Revenue's new Non-Resident Landlord Withholding tax platform goes live on July 1
Revenue's new Non-Resident Landlord Withholding tax platform goes live on July 1

Tenants who pay rent to a landlord based outside Ireland will have to supply information on their landlords and their rental income under a new online system being launched by Revenue on July 1.

Under the Finance Act 2022, a tenant paying rent into a non-resident landlord's Irish or foreign bank account will be required to file a rental notification on the platform within 21 days of paying the rent.

It has always been an administratively heavy system when it comes to accounting for tax on the rents paid to non-resident landlords in order to protect the tax base so that there is no tax leakage out of the Exchequer.

Crona Clohisey, Tax and Public Policy Lead with Chartered Accountants Ireland, said, "For a tenant prior to this change, they have always had to withhold 20% of the rent and pay that over to Revenue, so if you are paying €1,000 in rent, €200 of that has to go over to Revenue.

"But what historically has been happening is that the tenant has been withholding that tax and they have been adjusting their own PAYE tax credits or accounting for it in their own tax returns on a once off basis," she said.

"From Saturday what they now have to do is log on to ROS or MyAccount and file a monthly rental notification so every time they pay a rental payment to a non-resident landlord, they now need to effectively file a rental notification to tell Revenue that they have made that payment and also withhold the 20% tax," she added.

The rental notification has gone from being a once off requirement to a monthly requirement, "and quite an onerous requirement on a tenant to have to do that, particularly in cases where a lot of tenants may not know if their landlord isn't resident in the country, and they may not be aware of the responsibility that they may have had in the past and now still continue to do under this change".

A landlord must comply with their own self assessment - income tax or corporate tax returns - and as a safety measure they are required under law to either ask their tenant to withhold 20% or appoint a collection agent to collect the rents for them.

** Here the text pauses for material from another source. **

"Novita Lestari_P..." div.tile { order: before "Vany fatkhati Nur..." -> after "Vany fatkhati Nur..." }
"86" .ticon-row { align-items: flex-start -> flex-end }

Critics of the new system say a lot of the information that Revenue requires tenants to provide is already in Local Property Tax returns

"There is a certain amount of information already available, and actually one of the requirements that a tenant is to provide on this rental notification is the Local Property Tax number of the landlord, so there is quite a lot of pieces of information that need to be returned including the landlord's address, the tax reference number and the Local Property Tax," Ms Clohisey said.

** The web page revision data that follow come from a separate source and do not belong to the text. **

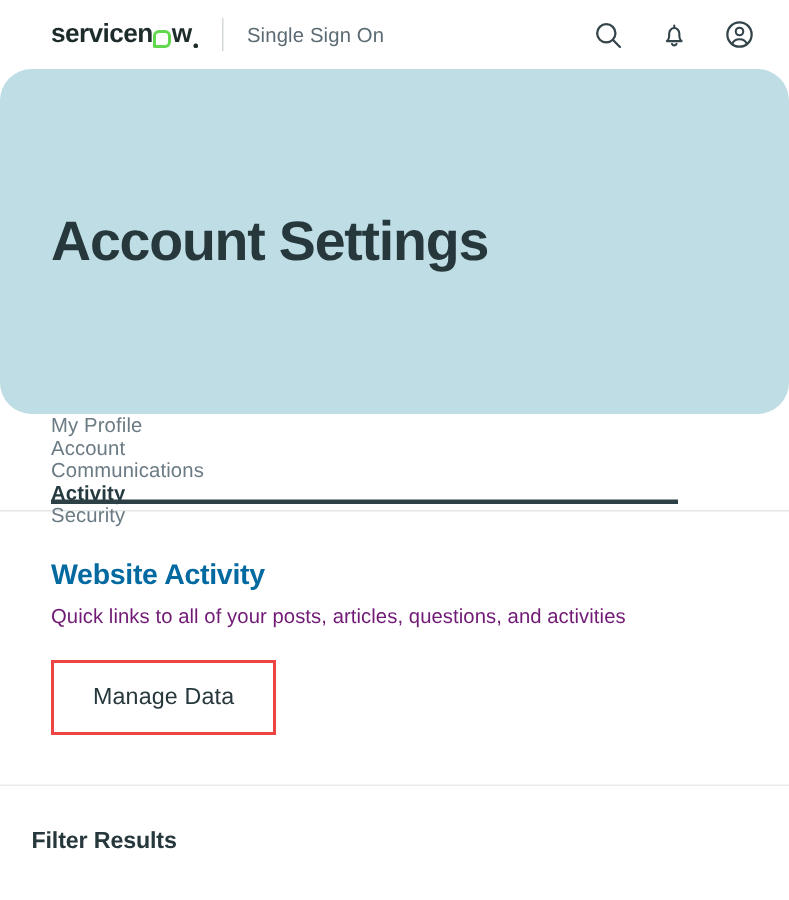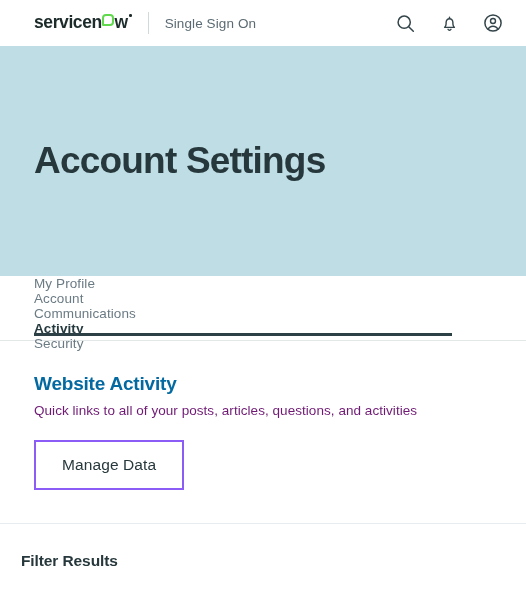"servicen" .logo { align-items: flex-start -> flex-end }
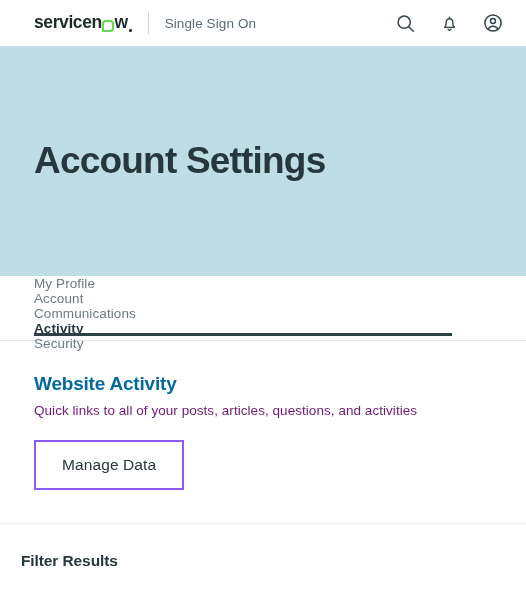"Account Settings" .hero { border-radius: none -> 21px }
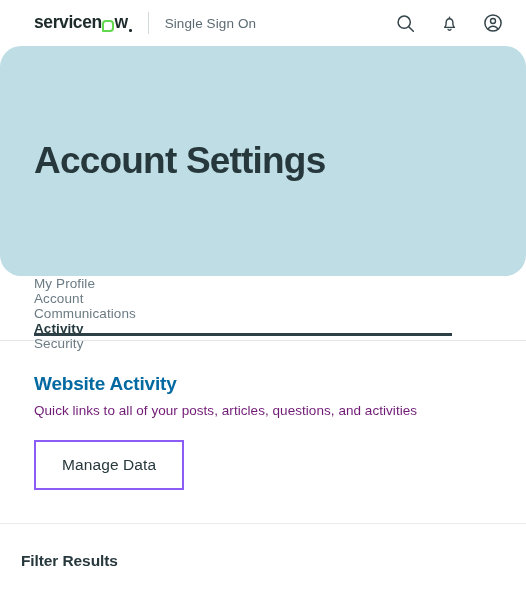"Manage Data" .btn-outline { border: 2px solid #8b5cf6 -> 2px solid #ef4444 }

"This is another system, I suppose, of Revenue collecting information and ensuring the tax base is protected," she added.

The new system will lead to a positive change for agents working on behalf of non-resident landlords.

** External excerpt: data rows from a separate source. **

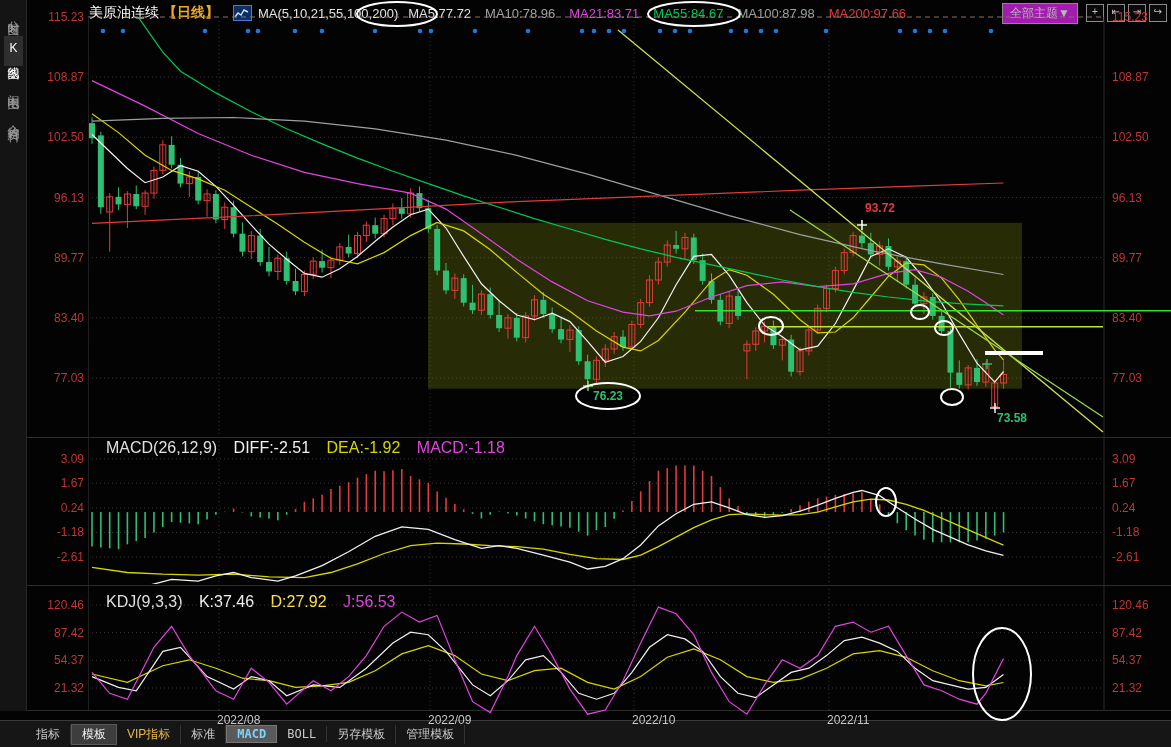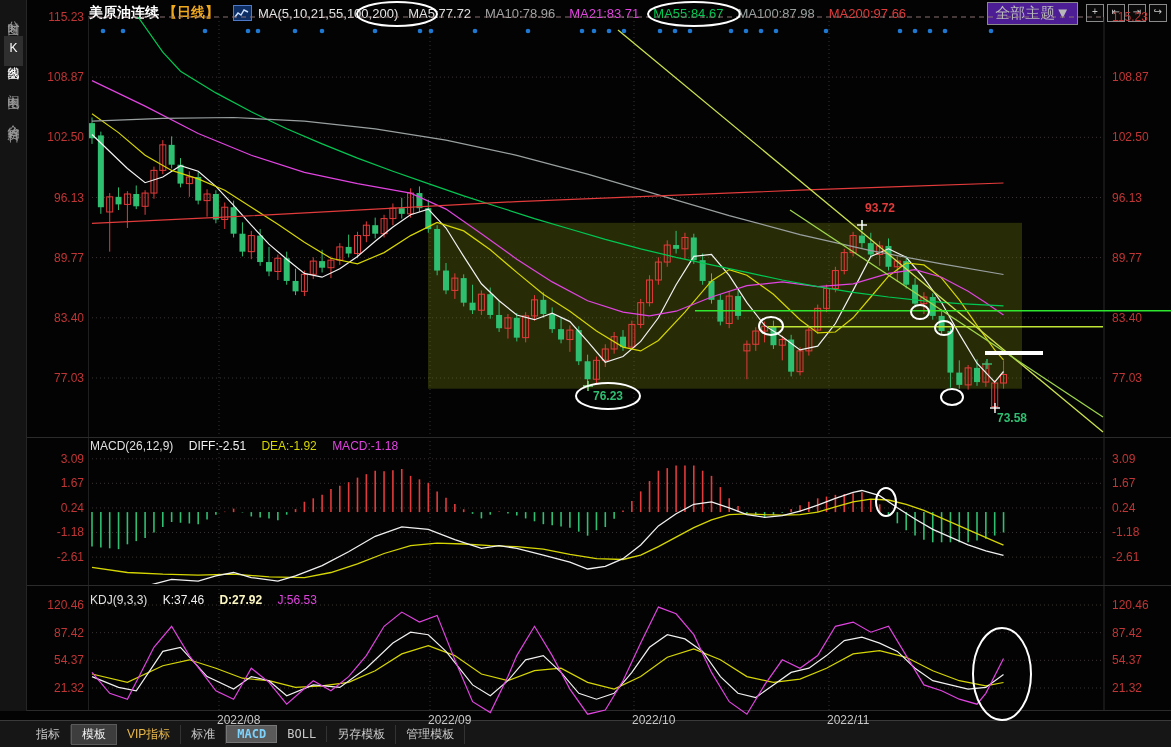"美原油连续" .hdr .sym { font-weight: bold -> normal }
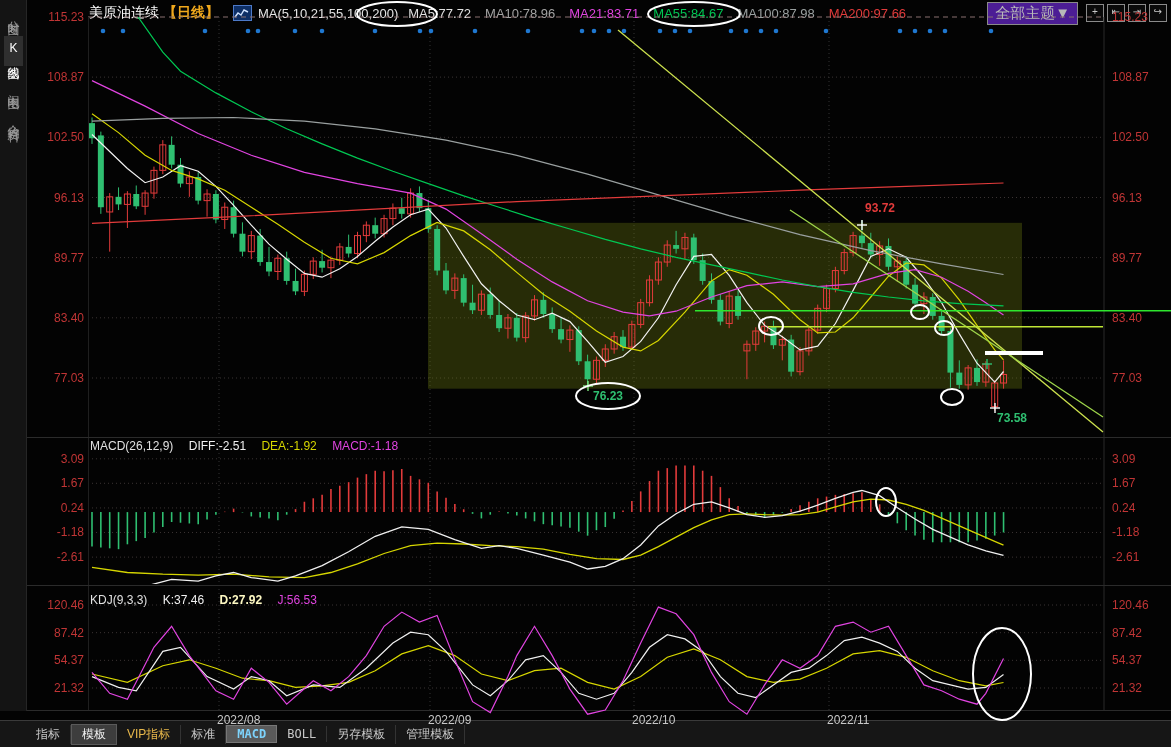"全部主题▼" .hdr .theme { background: #4c1d95 -> #a21caf; font-size: 15px -> 12px }
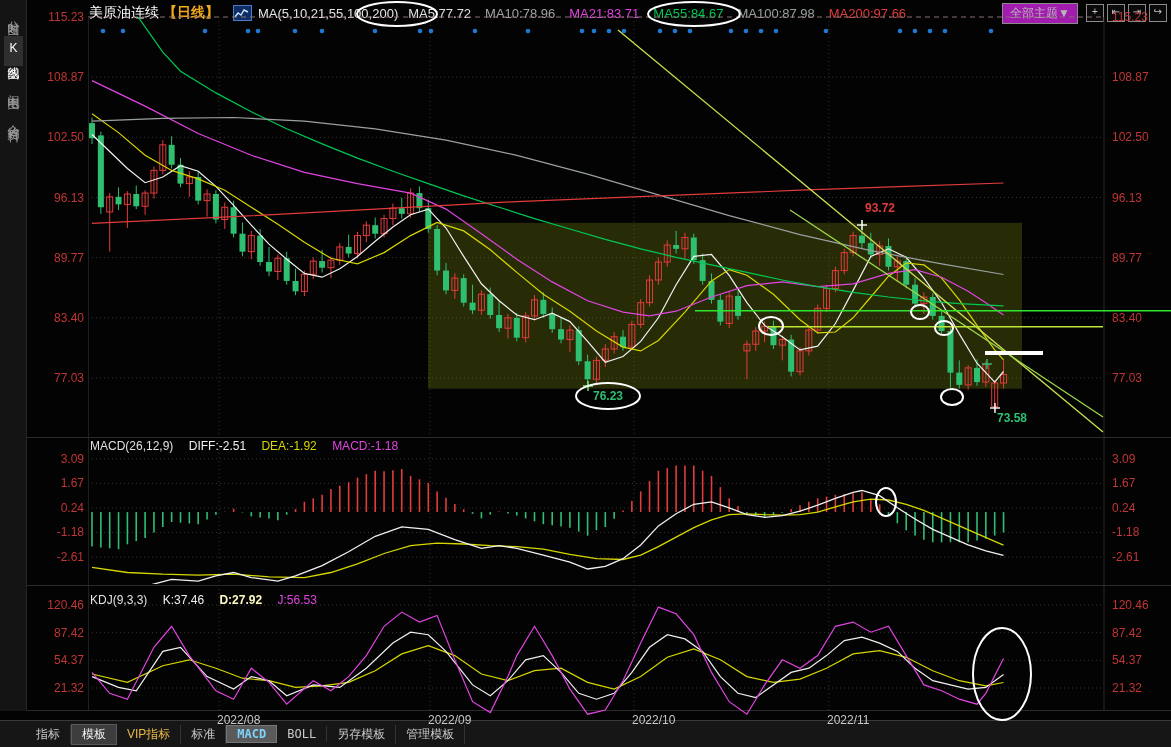"MACD(26,12,9) DIFF:-2.51 DEA:-1.92" .ihdr { font-size: 12px -> 16px; left: 90px -> 106px }
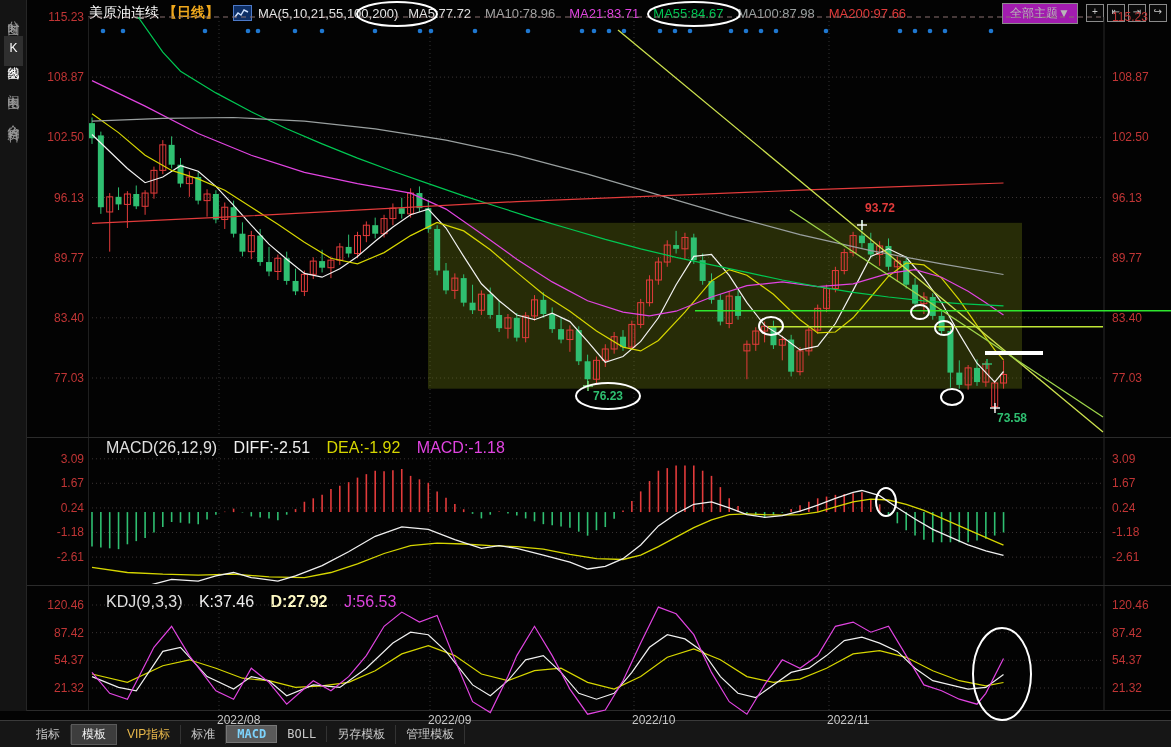"D:27.92" span { color: #fef9c3 -> #fde047; font-weight: bold -> none }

"Prior to this change, a landlord's agent would have been responsible for collecting the rents, paying over the tax but they were also the chargeable person - they were on the hook essentially for the landlord's tax on that rental income," she explained.

"Now that obligation has been removed, but they do have to withhold 20% of the rent and pay that over to Revenue so they also have to do these monthly returns, but the key part for them is that they are no longer liable for the tax, it is no longer their responsibility to file a tax return on behalf of the landlord," she added.

Revenue's new Non-Resident Landlord Withholding tax platform goes live on July 1.